What follows is a set of entries. Give them again exactly, without the pictures.

Start of Given data

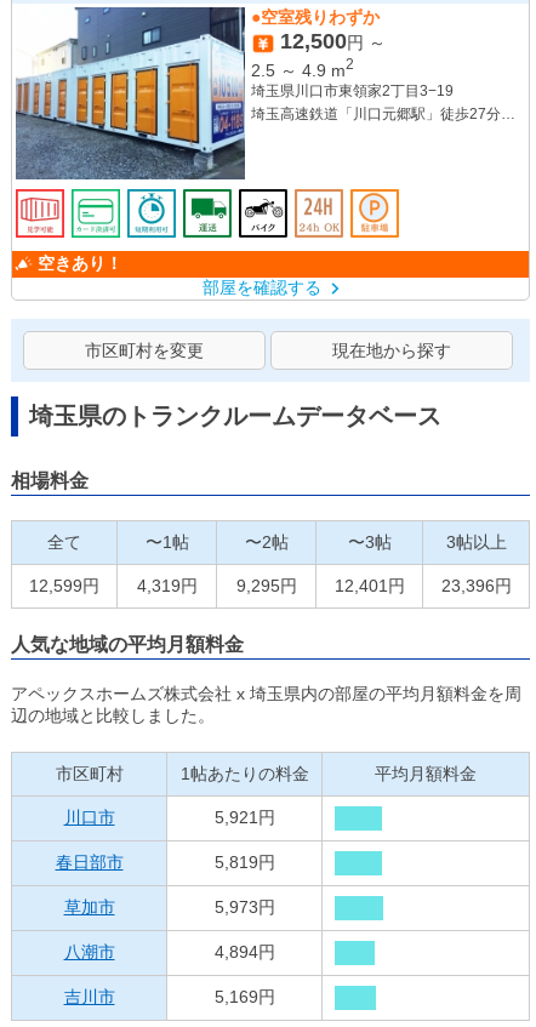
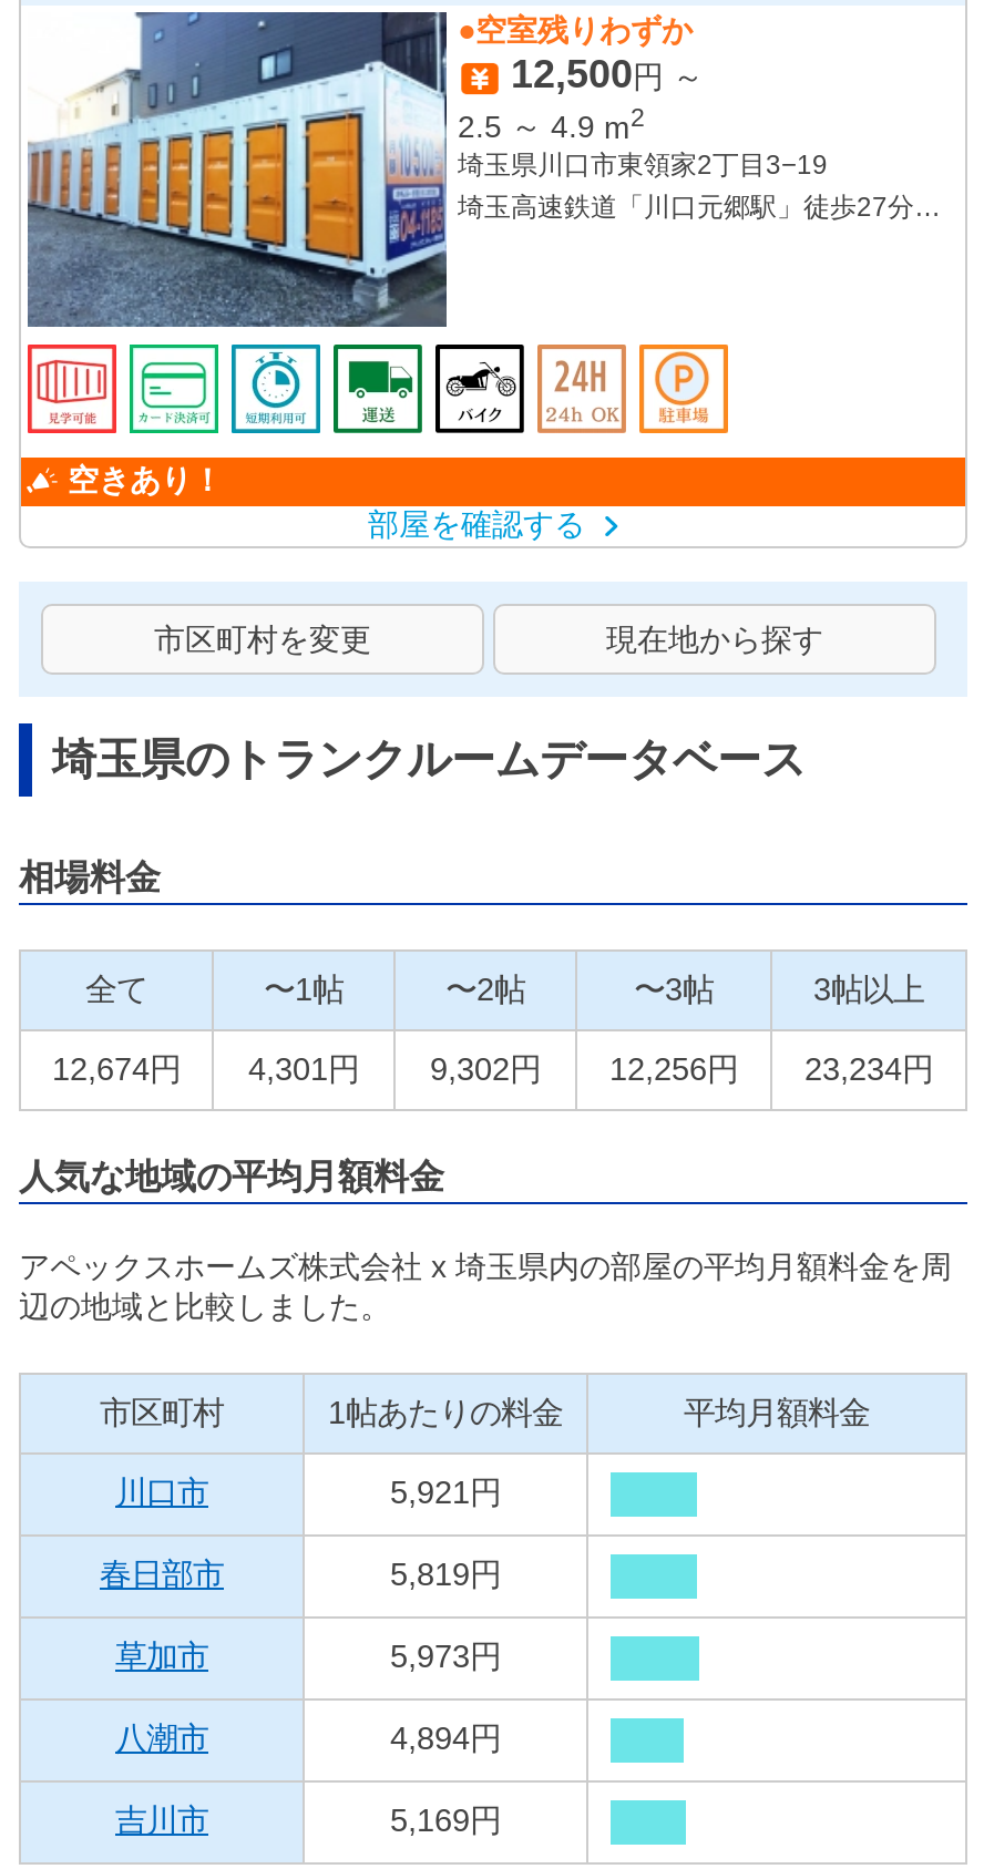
[29,576,99,595] 12,599円 -> [52,1051,181,1086] 12,674円
[136,576,197,595] 4,319円 -> [248,1051,359,1086] 4,301円
[236,576,296,595] 9,295円 -> [430,1051,541,1086] 9,302円
[334,576,404,595] 12,401円 -> [609,1051,738,1086] 12,256円
[441,576,511,595] 23,396円 -> [804,1051,933,1086] 23,234円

End of Given data

# [Written reply]
[29,576,99,595] 12,599円 -> [52,1051,181,1086] 12,674円
[136,576,197,595] 4,319円 -> [248,1051,359,1086] 4,301円
[236,576,296,595] 9,295円 -> [430,1051,541,1086] 9,302円
[334,576,404,595] 12,401円 -> [609,1051,738,1086] 12,256円
[441,576,511,595] 23,396円 -> [804,1051,933,1086] 23,234円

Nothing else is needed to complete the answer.